§ **PROBLEM DETAILS**:
In the records below, find the line with "[123,461,268,480] day-<day>.ts), ->" and the line with "[333,376,412,396] <year> -> (239, 240) none". Print both exactly, along with every line between them, and no other line.

§ **GIVEN RECORDS**:
▽
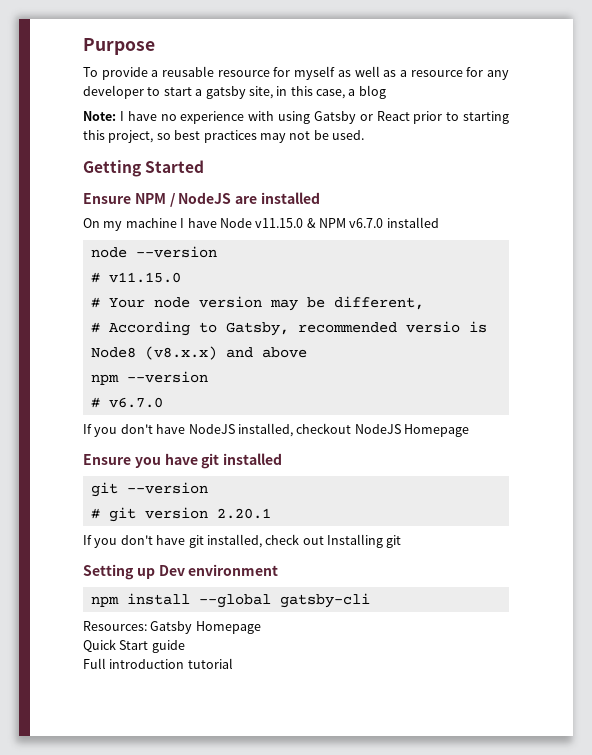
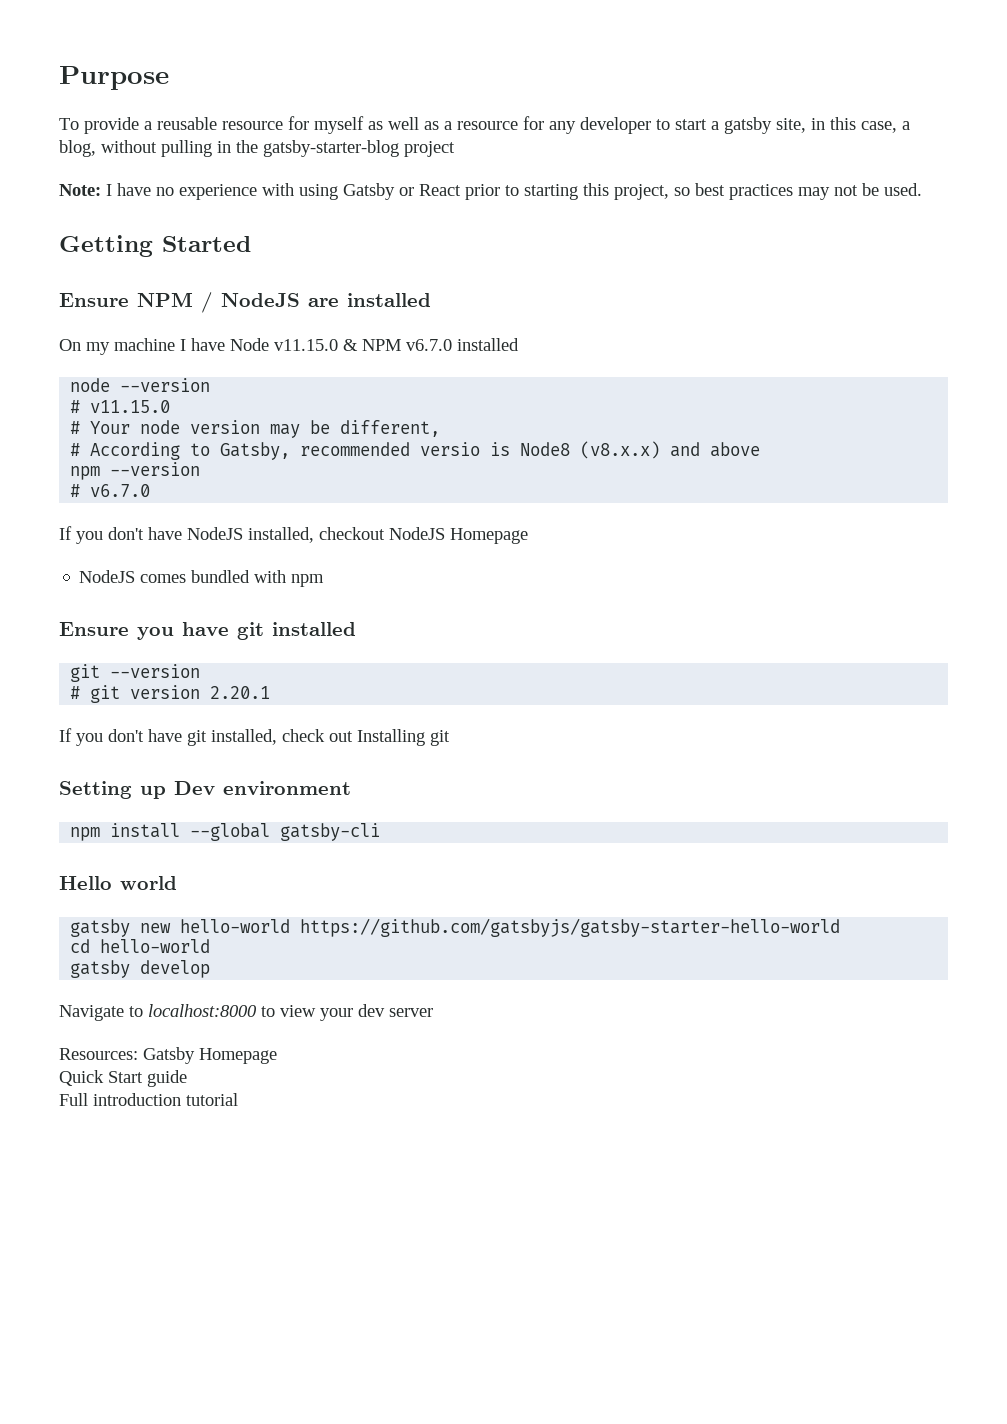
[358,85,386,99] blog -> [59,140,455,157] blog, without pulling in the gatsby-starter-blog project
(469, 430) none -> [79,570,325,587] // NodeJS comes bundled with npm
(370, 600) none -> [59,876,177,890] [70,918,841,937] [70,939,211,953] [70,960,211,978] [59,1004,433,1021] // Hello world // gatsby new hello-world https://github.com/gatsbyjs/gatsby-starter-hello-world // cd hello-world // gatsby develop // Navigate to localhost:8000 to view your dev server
△
▽
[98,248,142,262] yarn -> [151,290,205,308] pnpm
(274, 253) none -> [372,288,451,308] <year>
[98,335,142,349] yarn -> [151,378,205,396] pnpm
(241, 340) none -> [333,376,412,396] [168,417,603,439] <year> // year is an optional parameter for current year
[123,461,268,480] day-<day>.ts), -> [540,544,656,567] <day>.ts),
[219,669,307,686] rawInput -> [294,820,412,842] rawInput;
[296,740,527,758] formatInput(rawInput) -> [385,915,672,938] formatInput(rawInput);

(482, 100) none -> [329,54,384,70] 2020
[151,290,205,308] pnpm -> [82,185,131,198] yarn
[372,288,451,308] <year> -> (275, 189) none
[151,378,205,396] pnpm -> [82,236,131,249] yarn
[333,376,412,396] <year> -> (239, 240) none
△
§ **ANSWER TO THE EXERCISE**:
[123,461,268,480] day-<day>.ts), -> [540,544,656,567] <day>.ts),
[219,669,307,686] rawInput -> [294,820,412,842] rawInput;
[296,740,527,758] formatInput(rawInput) -> [385,915,672,938] formatInput(rawInput);

(482, 100) none -> [329,54,384,70] 2020
[151,290,205,308] pnpm -> [82,185,131,198] yarn
[372,288,451,308] <year> -> (275, 189) none
[151,378,205,396] pnpm -> [82,236,131,249] yarn
[333,376,412,396] <year> -> (239, 240) none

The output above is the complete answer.